Spacerujących w słoneczny weekend ulicami Oświęcimia można było policzyć na palcach jednej ręki. Oblegane ławeczki na Placu Pokoju czy też w Rynku Głównym świeciły pustkami.
Również przed i w kościołach było pusto. Na msze św. przychodziły jedynie osoby, które zamówiły intencję. W kościele św. Maksymiliana na porannej mszy św. były zaledwie 33 osoby, każdego wchodzącego wiernego liczył kościelny.
Zamknięte lokale to efekt rozporządzenia ministra zdrowia ws. wprowadzenia w Polsce stanu epidemicznego związanego z rozprzestrzenianiem się koronawirusa. Zamówić można jedynie jedzenie z dowozem.

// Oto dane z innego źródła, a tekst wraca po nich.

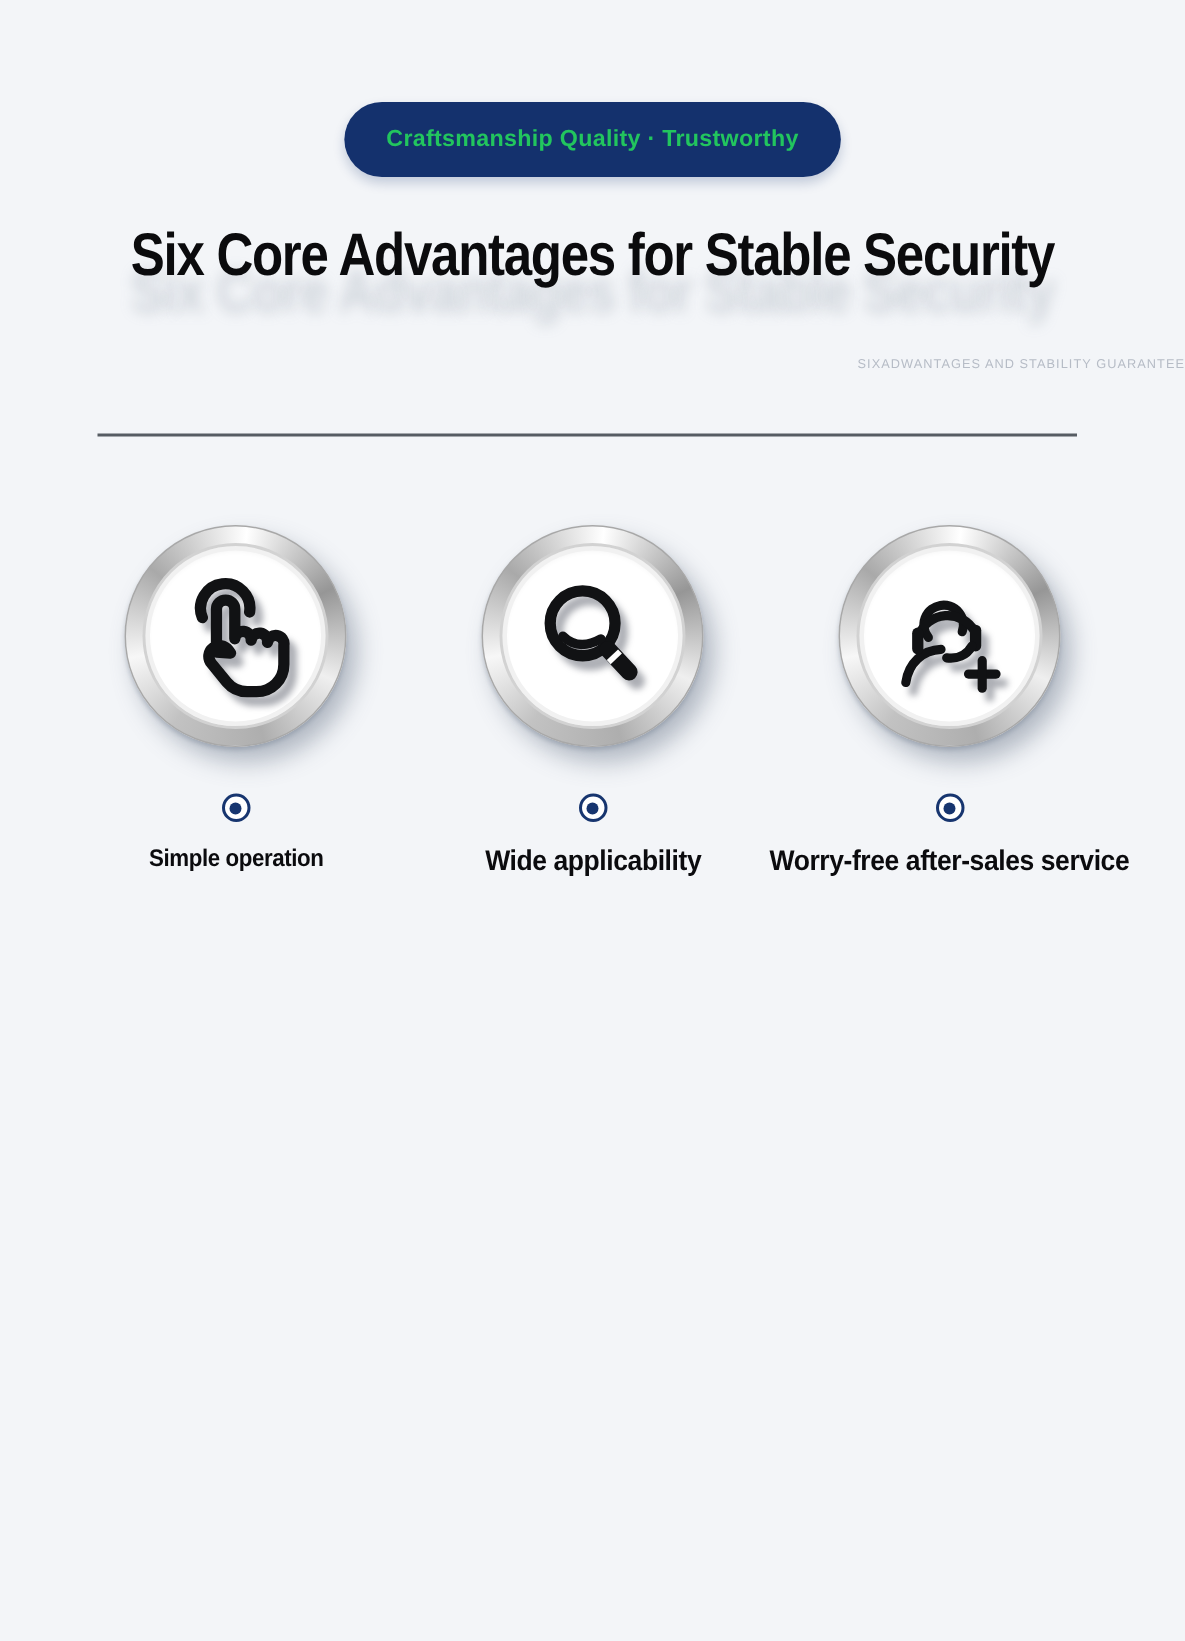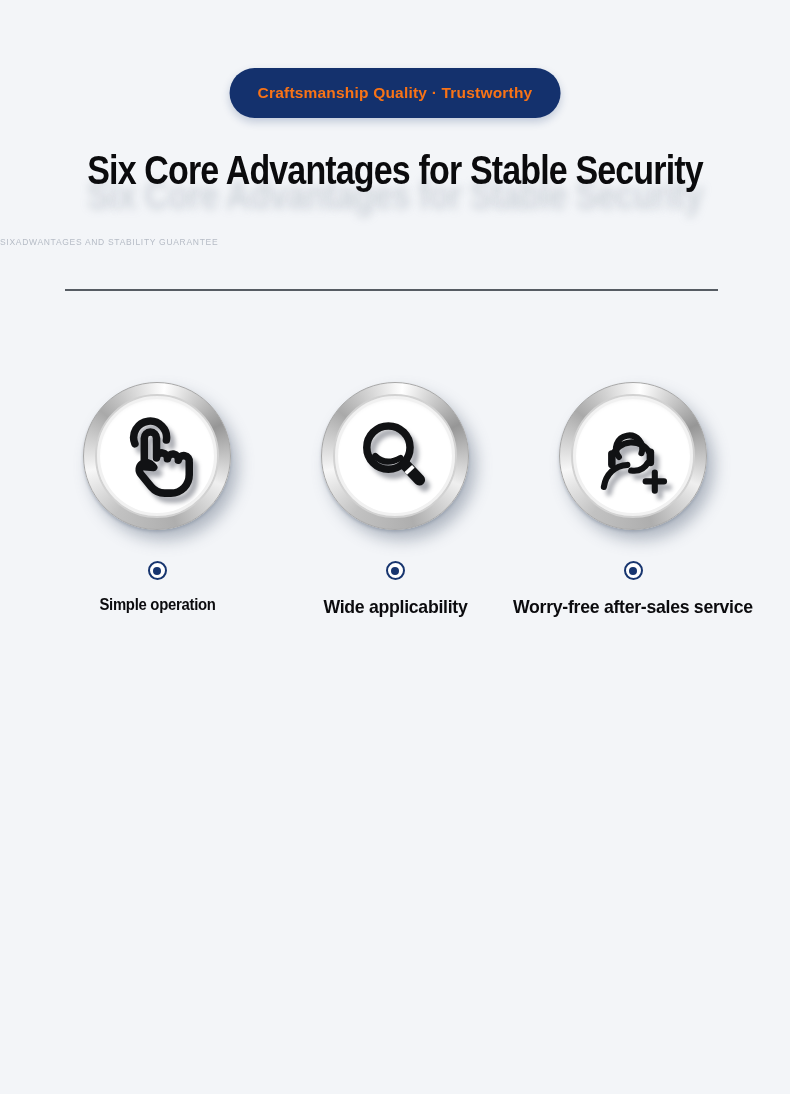"Craftsmanship Quality · Trustworthy" .badge span { color: #f97316 -> #22c55e }
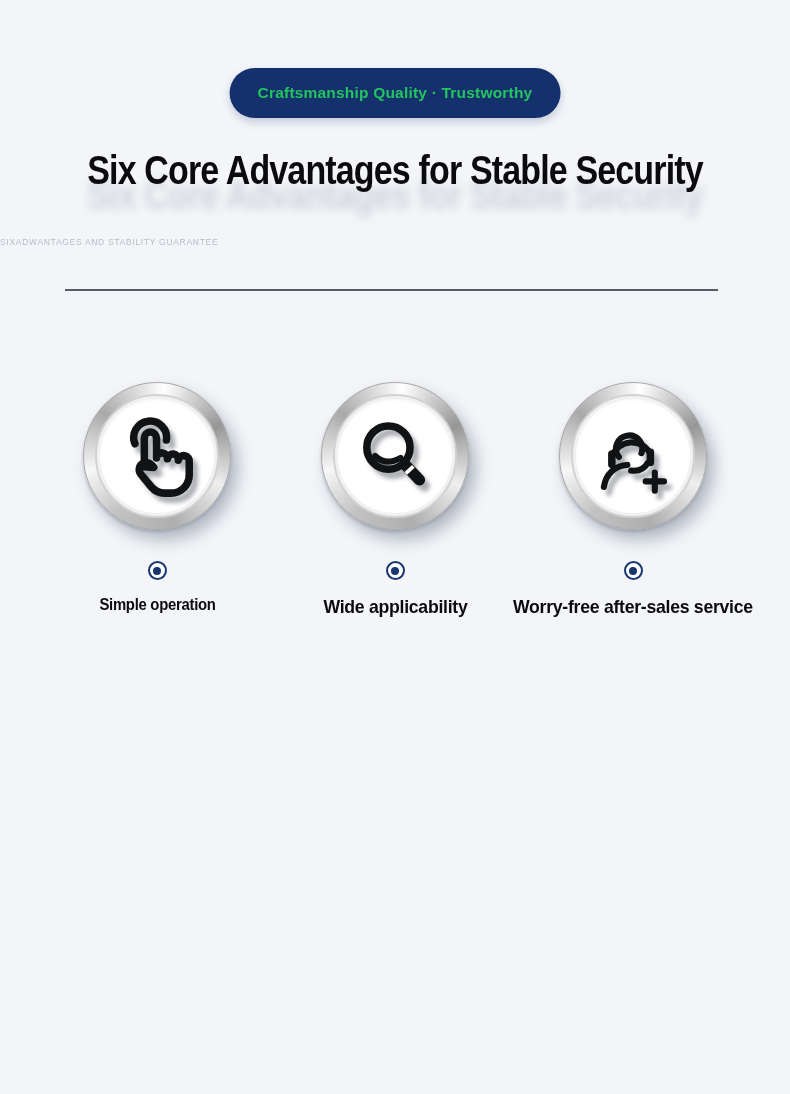"SIXADWANTAGES AND STABILITY GUARANTEE" .subtext { text-align: left -> right }
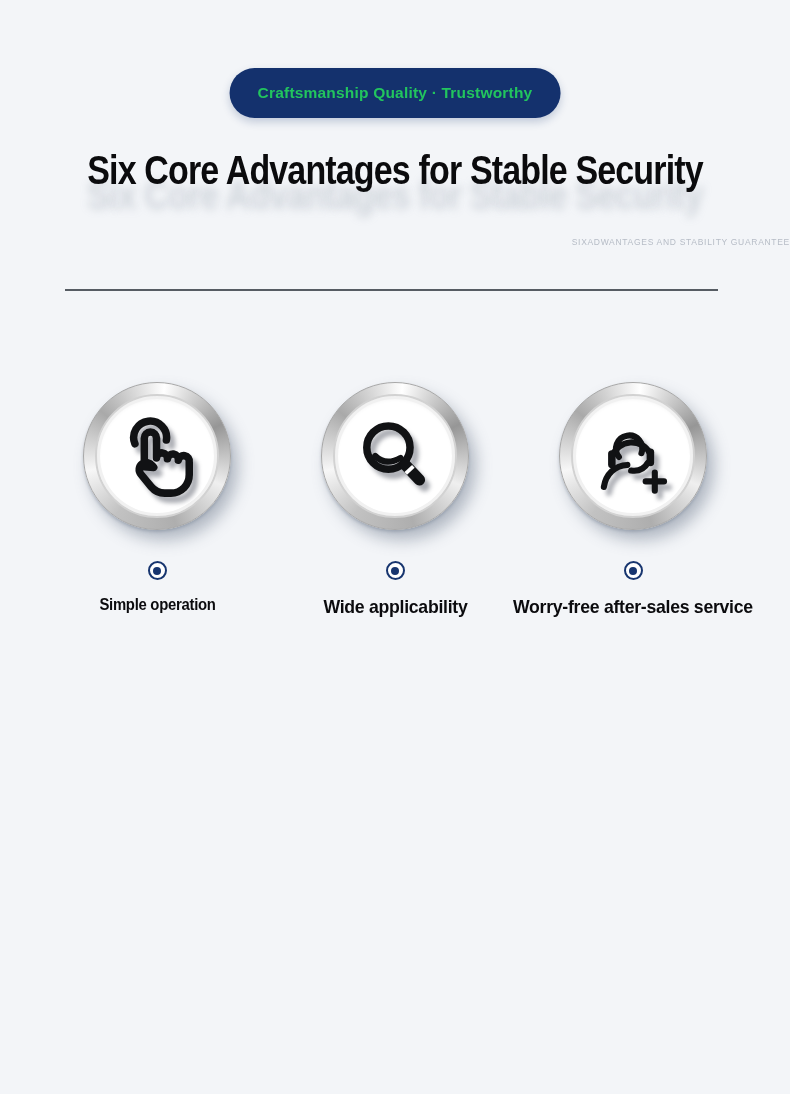"Simple operation" .grid { top: 364px -> 332px }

Nie działają galerie, muzea, domy kultury, targowisko miejskie. Praktycznie w mieście nie ma co robić. Ruch zamarł, nawet na ulicach nie tworzą się korki.
- Czuję się, jak na bezludnej wyspie i wcale nie jest mi z tym dobrze
- mówi pani Paulina, która wyprowadziła na spacer swojego czworonoga.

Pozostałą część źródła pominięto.